● PROMPT
Each line of the data below that includes the string "asynchronous" must be copied.
════
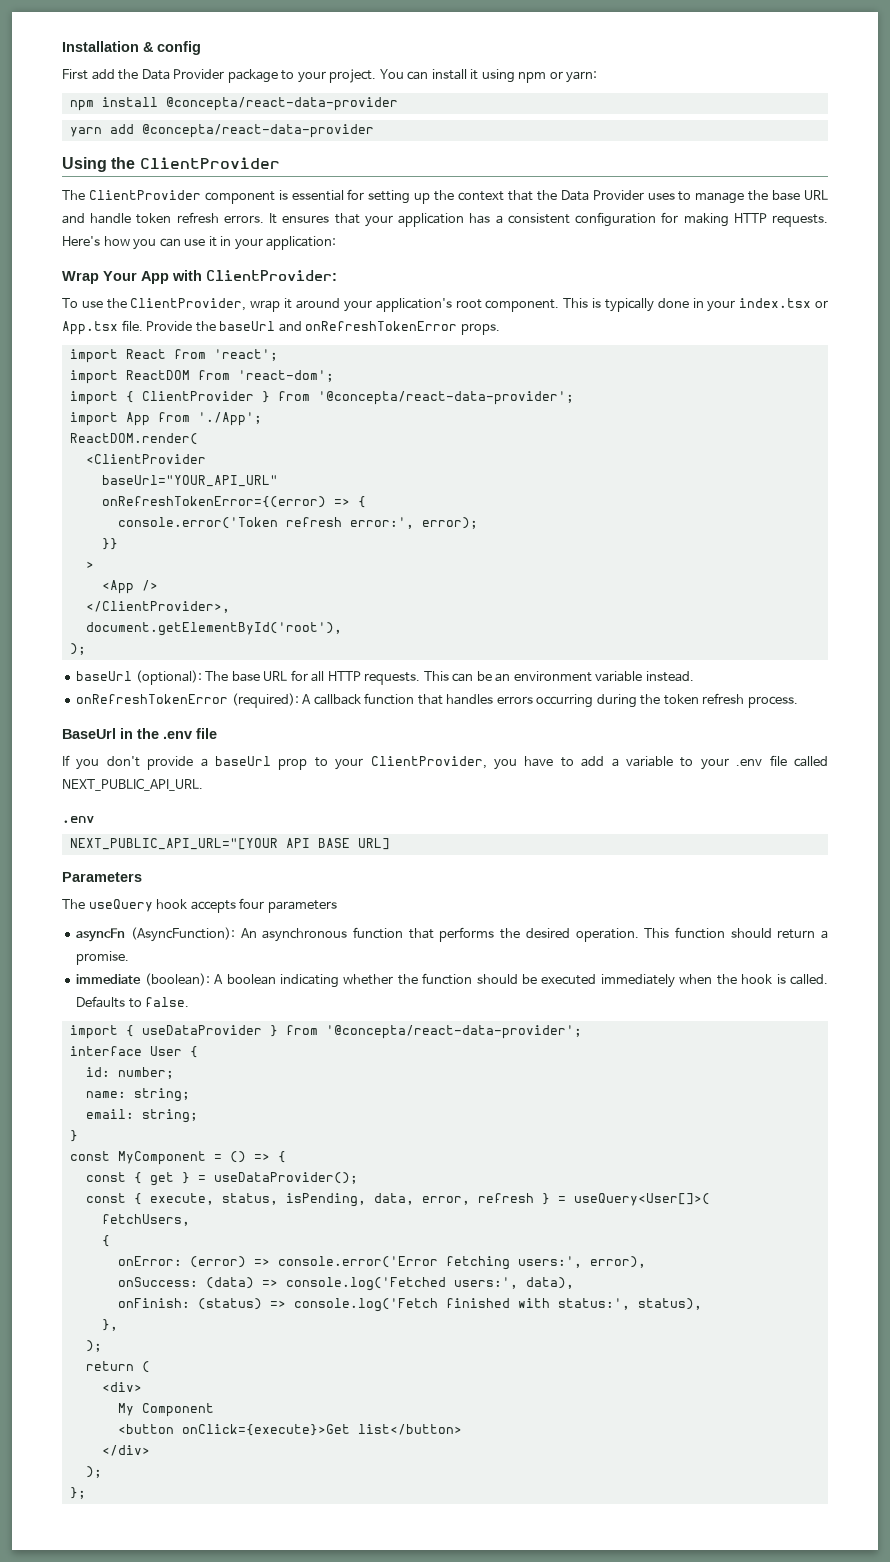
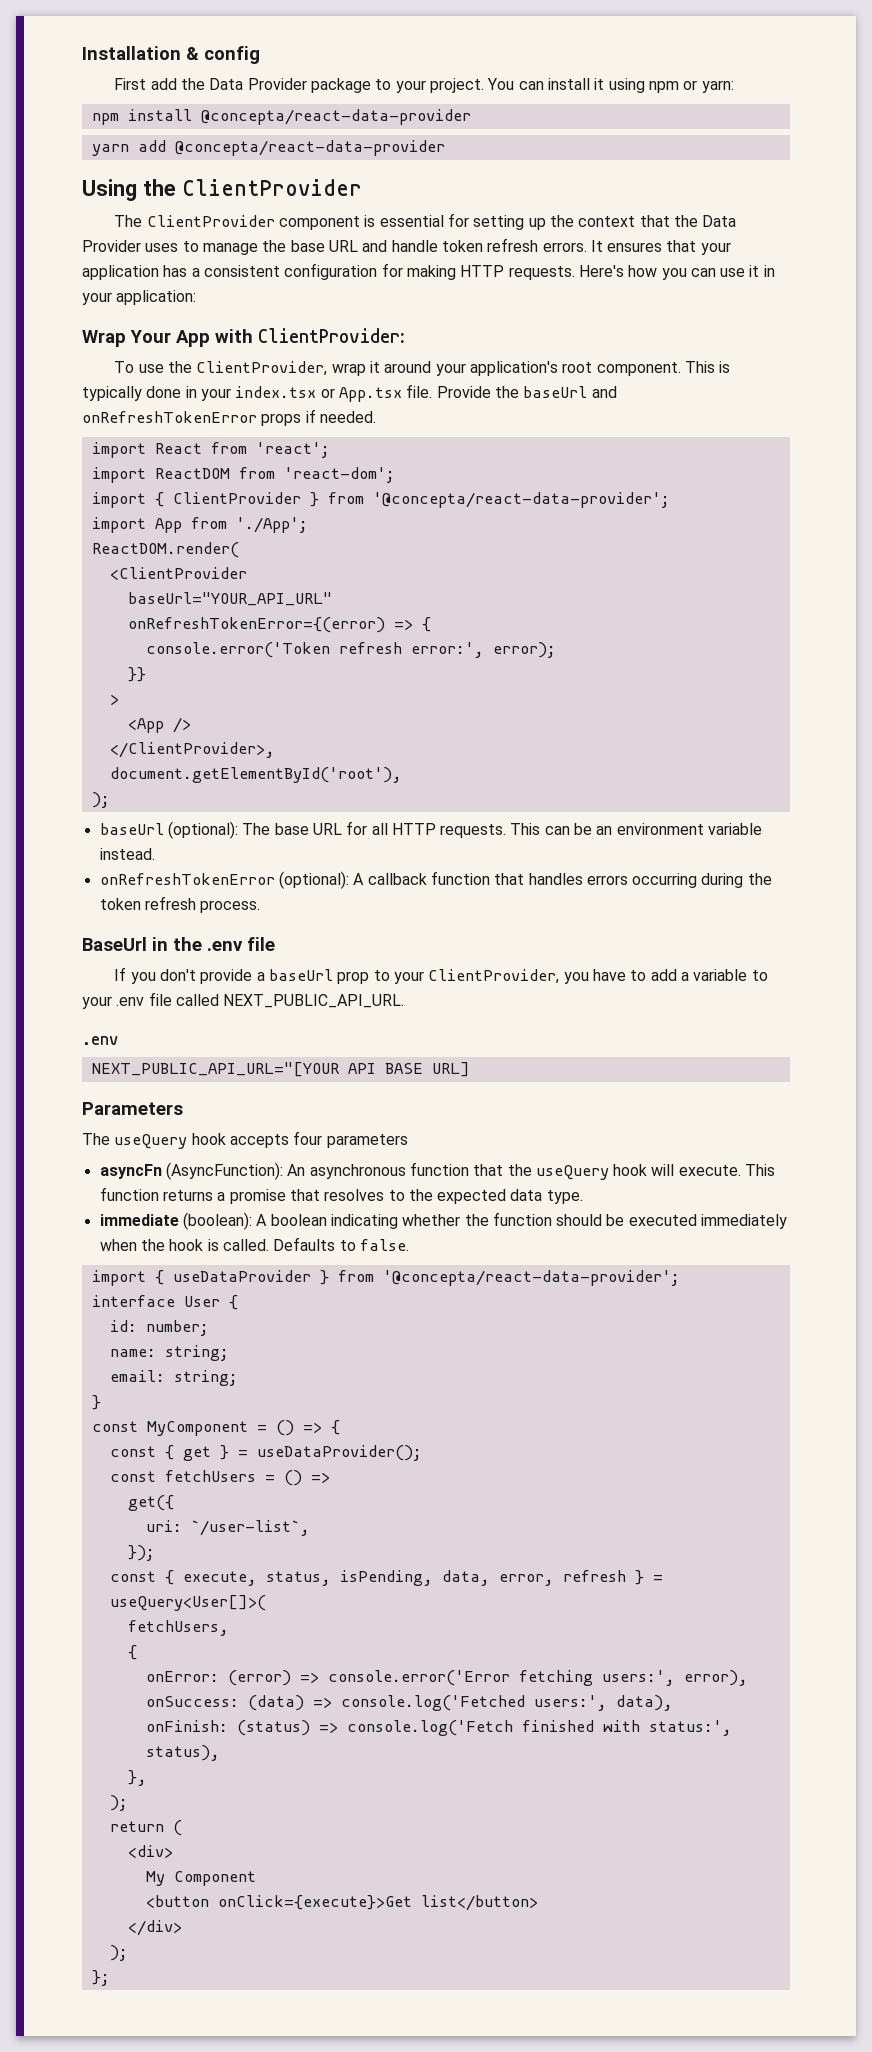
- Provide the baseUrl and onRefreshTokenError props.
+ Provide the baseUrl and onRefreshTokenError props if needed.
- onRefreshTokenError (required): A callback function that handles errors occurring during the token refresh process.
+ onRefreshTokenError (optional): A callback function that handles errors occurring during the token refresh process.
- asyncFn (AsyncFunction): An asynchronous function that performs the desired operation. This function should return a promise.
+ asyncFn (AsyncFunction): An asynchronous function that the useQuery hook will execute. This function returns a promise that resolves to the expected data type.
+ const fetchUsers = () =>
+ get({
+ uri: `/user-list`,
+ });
════
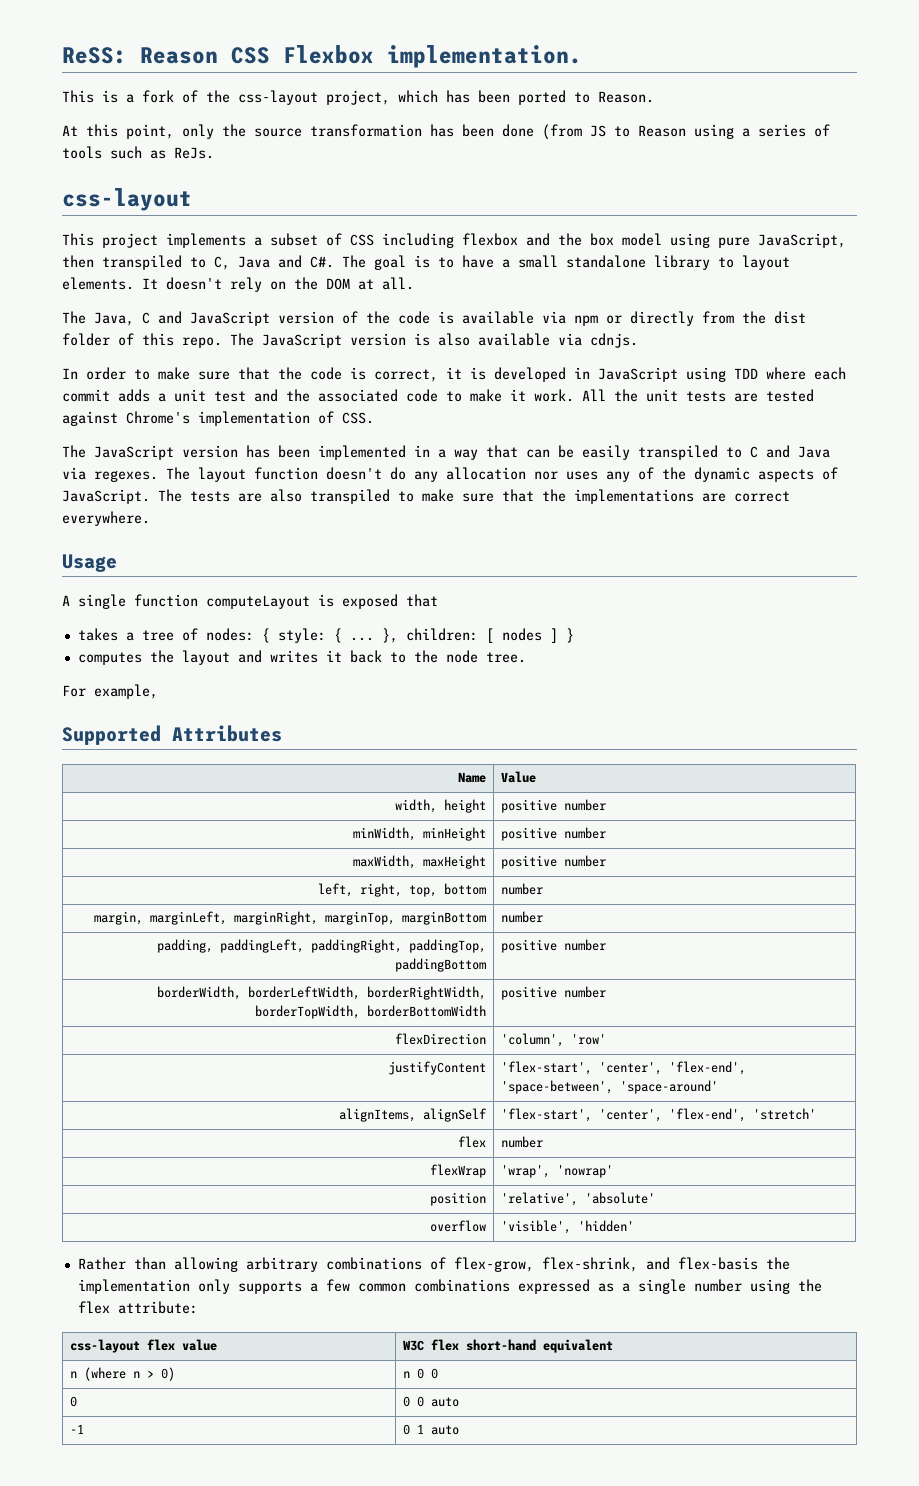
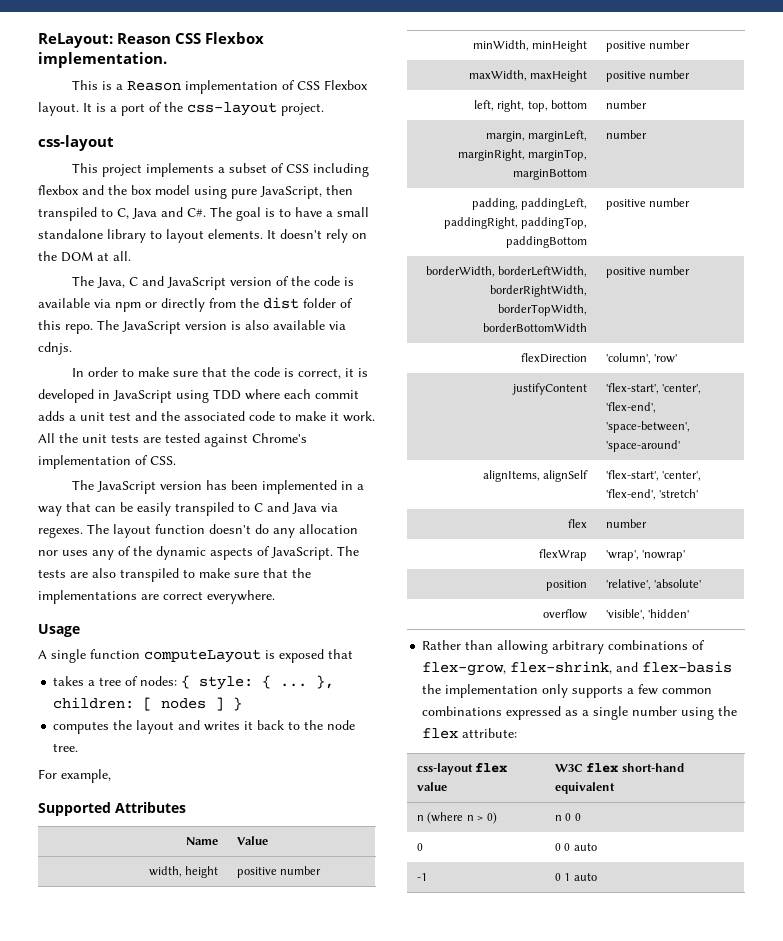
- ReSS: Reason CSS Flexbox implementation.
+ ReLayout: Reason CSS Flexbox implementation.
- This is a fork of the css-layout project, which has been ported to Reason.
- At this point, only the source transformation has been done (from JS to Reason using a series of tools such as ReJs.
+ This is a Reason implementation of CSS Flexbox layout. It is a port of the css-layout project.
════
● WRITTEN ANSWER
- asyncFn (AsyncFunction): An asynchronous function that performs the desired operation. This function should return a promise.
+ asyncFn (AsyncFunction): An asynchronous function that the useQuery hook will execute. This function returns a promise that resolves to the expected data type.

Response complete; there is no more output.